Itemized modification records
#####

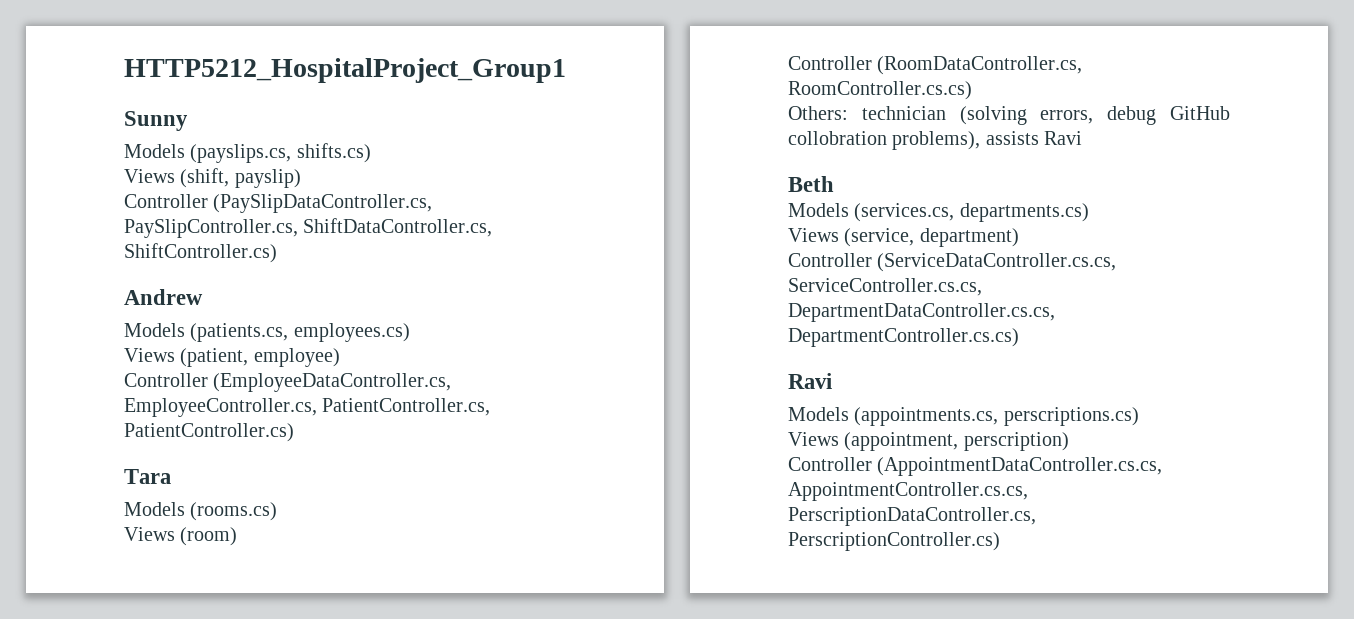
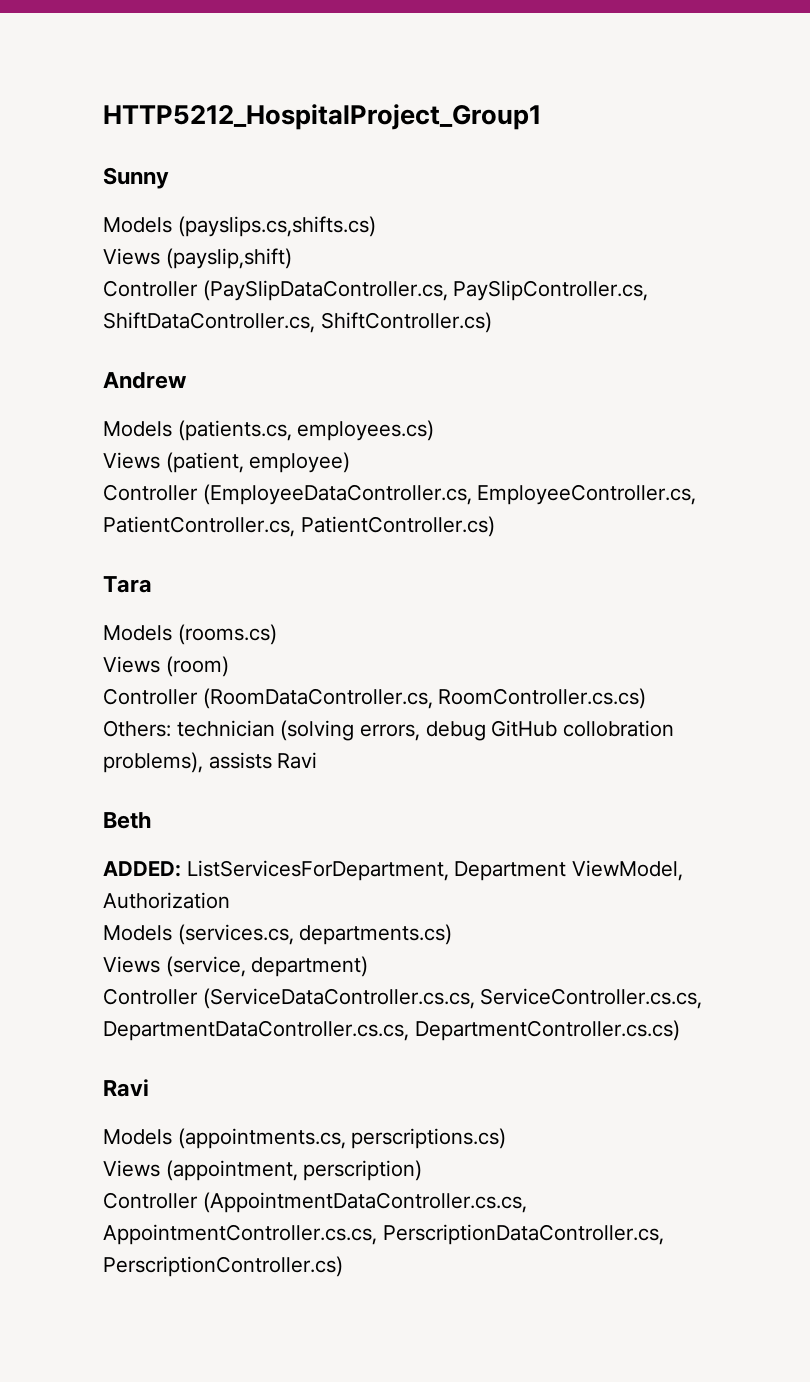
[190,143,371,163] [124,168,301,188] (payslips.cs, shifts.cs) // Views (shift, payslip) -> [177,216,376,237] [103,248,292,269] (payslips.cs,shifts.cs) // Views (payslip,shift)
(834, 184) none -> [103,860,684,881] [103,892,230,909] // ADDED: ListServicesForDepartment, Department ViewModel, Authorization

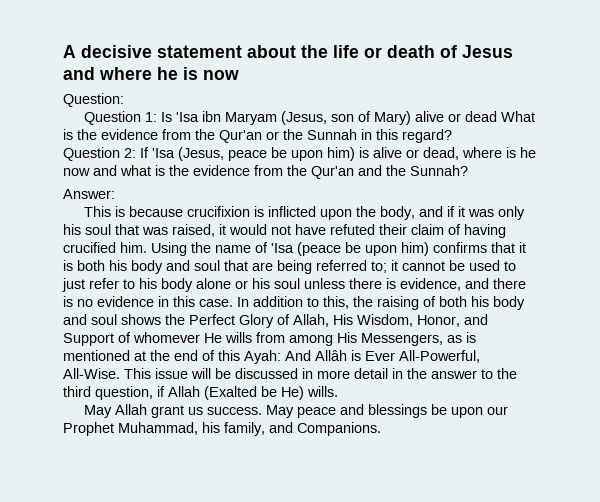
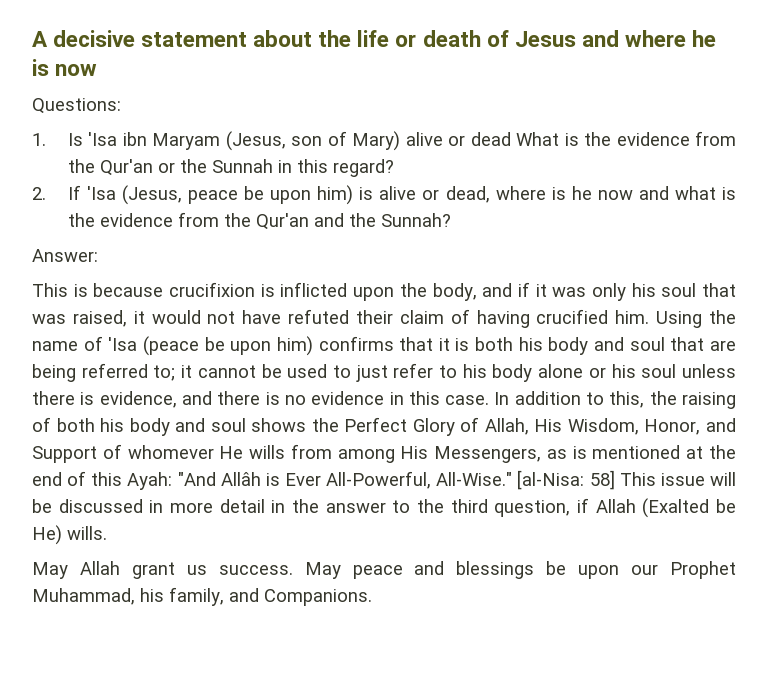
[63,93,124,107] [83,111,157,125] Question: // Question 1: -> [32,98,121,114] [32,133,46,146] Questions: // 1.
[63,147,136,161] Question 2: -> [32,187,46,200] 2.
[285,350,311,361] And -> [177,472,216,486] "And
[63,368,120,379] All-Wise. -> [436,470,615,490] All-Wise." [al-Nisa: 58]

#####

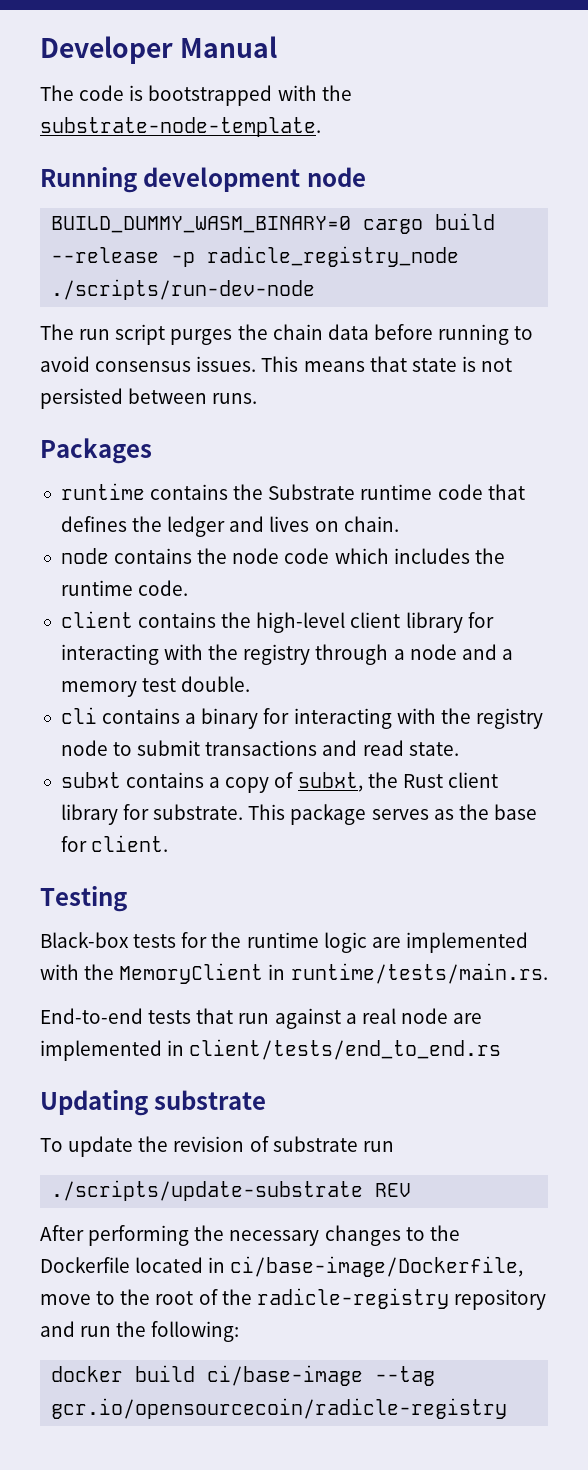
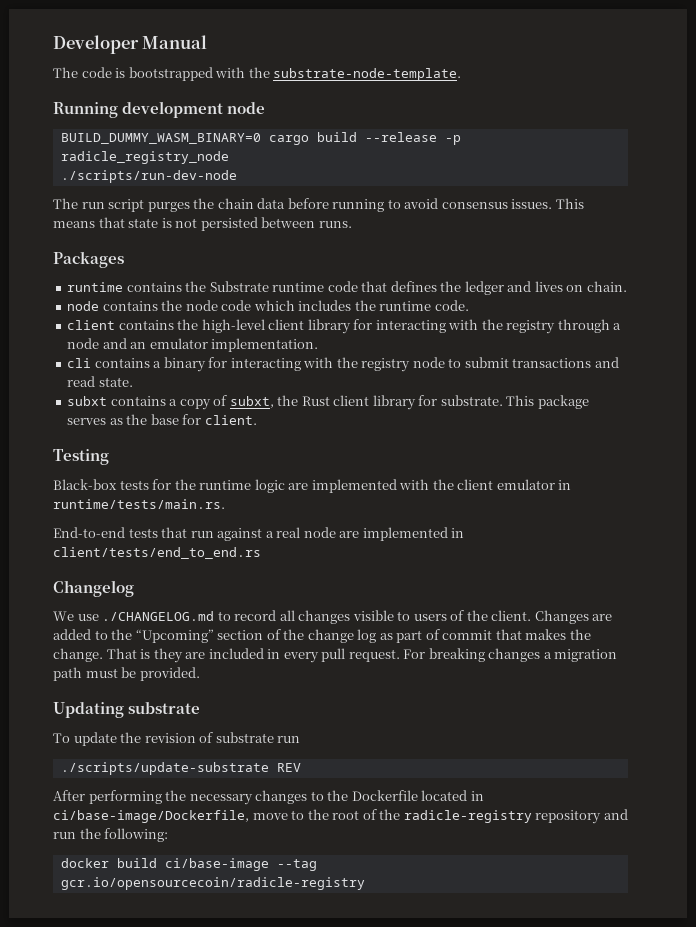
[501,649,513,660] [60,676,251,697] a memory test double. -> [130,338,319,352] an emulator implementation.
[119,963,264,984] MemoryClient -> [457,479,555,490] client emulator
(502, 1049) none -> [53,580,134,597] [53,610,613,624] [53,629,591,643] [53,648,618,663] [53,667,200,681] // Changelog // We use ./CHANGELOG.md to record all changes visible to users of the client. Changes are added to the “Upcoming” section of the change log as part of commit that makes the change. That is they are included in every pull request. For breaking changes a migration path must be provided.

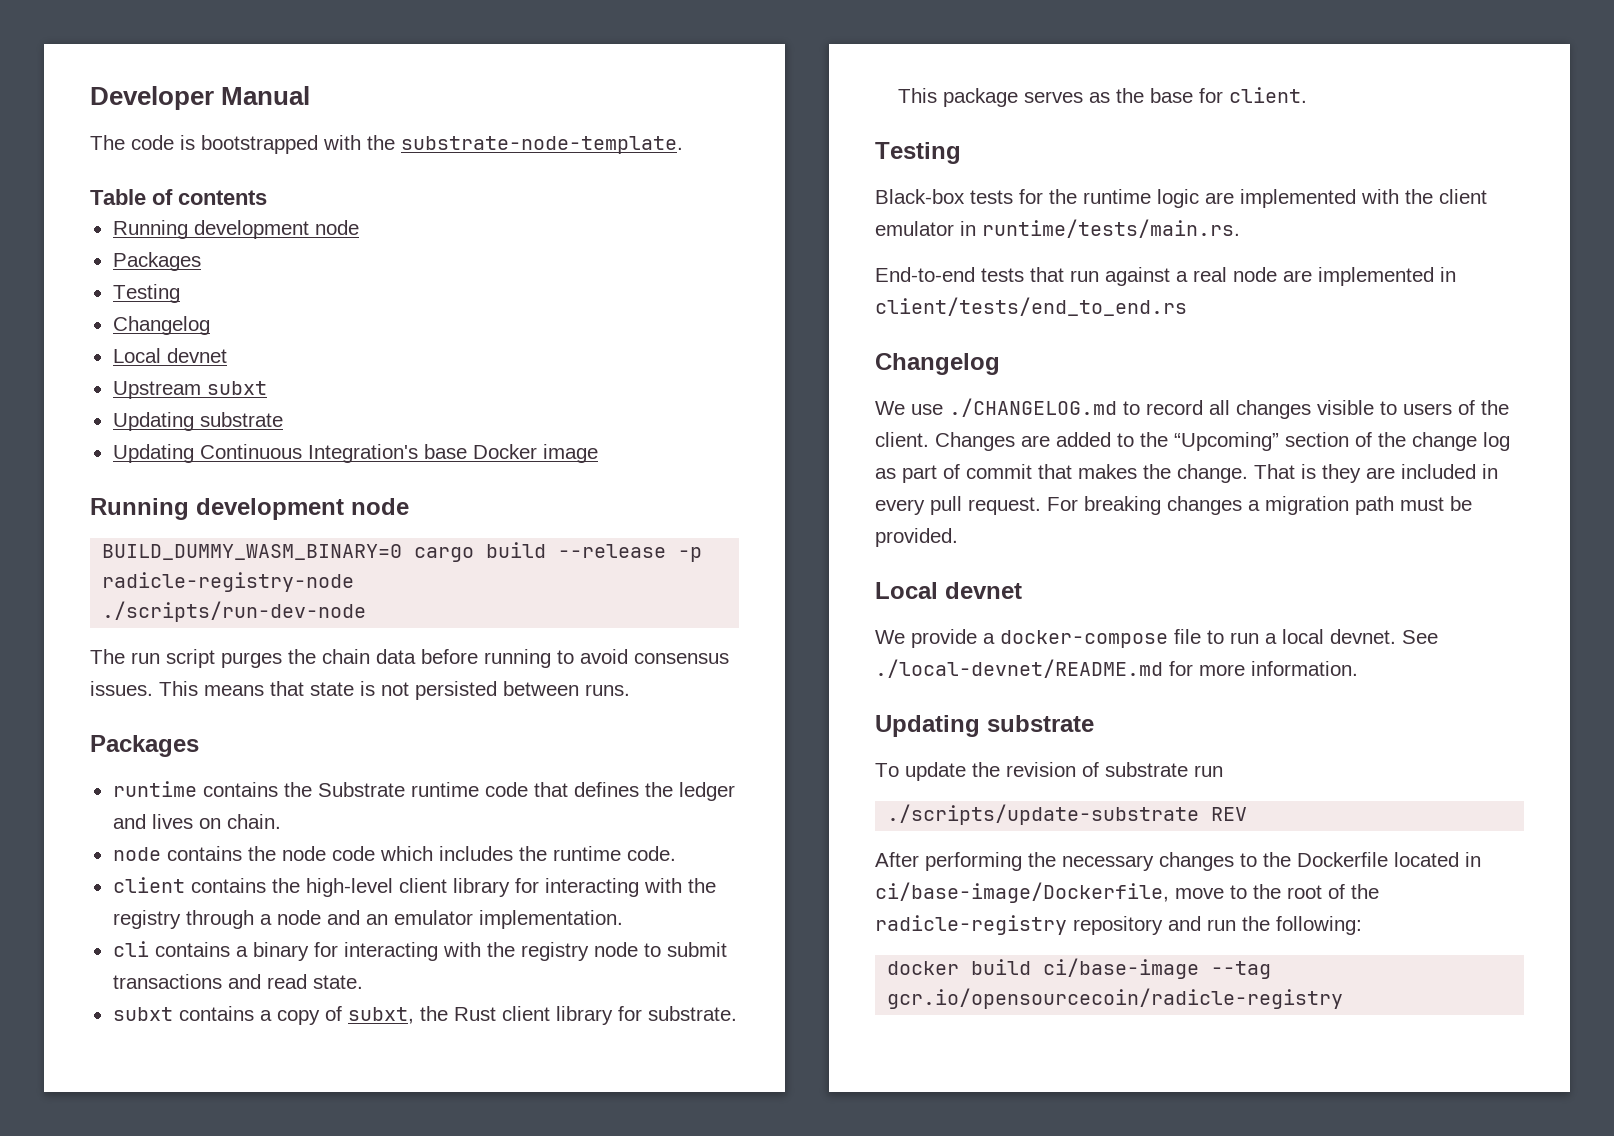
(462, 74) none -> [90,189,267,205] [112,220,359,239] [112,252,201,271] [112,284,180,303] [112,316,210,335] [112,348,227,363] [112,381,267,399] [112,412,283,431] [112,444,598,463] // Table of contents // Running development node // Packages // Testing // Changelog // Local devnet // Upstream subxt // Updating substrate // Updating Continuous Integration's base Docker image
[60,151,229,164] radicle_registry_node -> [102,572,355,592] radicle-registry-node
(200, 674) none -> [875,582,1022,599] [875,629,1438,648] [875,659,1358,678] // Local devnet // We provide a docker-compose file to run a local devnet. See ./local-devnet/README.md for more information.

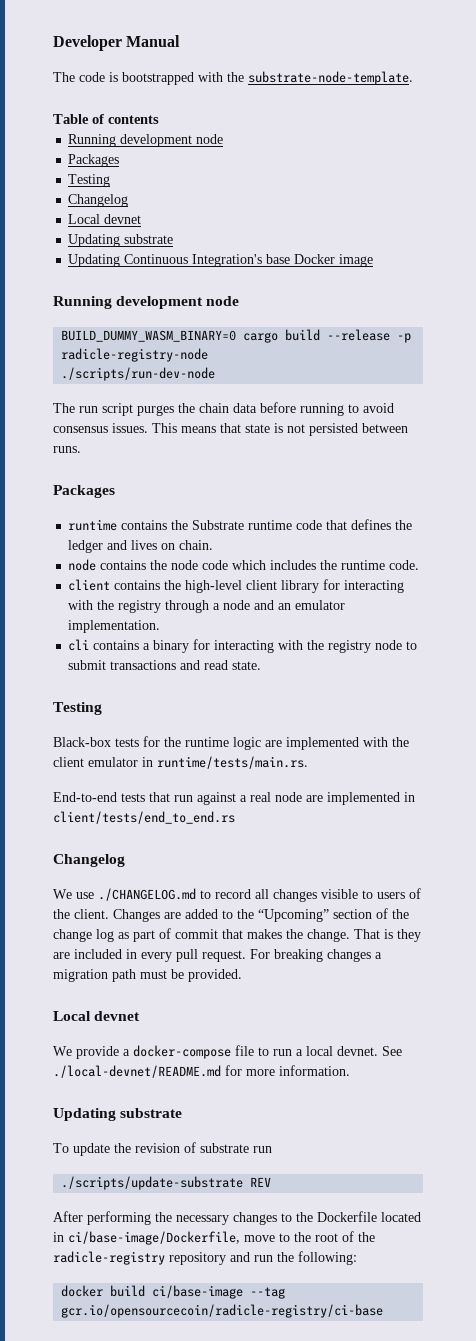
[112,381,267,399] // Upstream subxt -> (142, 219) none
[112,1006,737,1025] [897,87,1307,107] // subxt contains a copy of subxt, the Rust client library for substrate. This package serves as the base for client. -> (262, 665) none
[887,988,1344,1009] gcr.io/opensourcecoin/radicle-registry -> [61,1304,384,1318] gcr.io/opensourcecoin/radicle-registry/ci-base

#####

**Problem to solve:** Repeat, without pictures, exactly the lines of the data above from the one containing "(462, 74) none" through the one containing "[887,988,1344,1009] gcr.io/opensourcecoin/radicle-registry ->", including both and adding nothing.

**Exercise solution:**
(462, 74) none -> [90,189,267,205] [112,220,359,239] [112,252,201,271] [112,284,180,303] [112,316,210,335] [112,348,227,363] [112,381,267,399] [112,412,283,431] [112,444,598,463] // Table of contents // Running development node // Packages // Testing // Changelog // Local devnet // Upstream subxt // Updating substrate // Updating Continuous Integration's base Docker image
[60,151,229,164] radicle_registry_node -> [102,572,355,592] radicle-registry-node
(200, 674) none -> [875,582,1022,599] [875,629,1438,648] [875,659,1358,678] // Local devnet // We provide a docker-compose file to run a local devnet. See ./local-devnet/README.md for more information.

[112,381,267,399] // Upstream subxt -> (142, 219) none
[112,1006,737,1025] [897,87,1307,107] // subxt contains a copy of subxt, the Rust client library for substrate. This package serves as the base for client. -> (262, 665) none
[887,988,1344,1009] gcr.io/opensourcecoin/radicle-registry -> [61,1304,384,1318] gcr.io/opensourcecoin/radicle-registry/ci-base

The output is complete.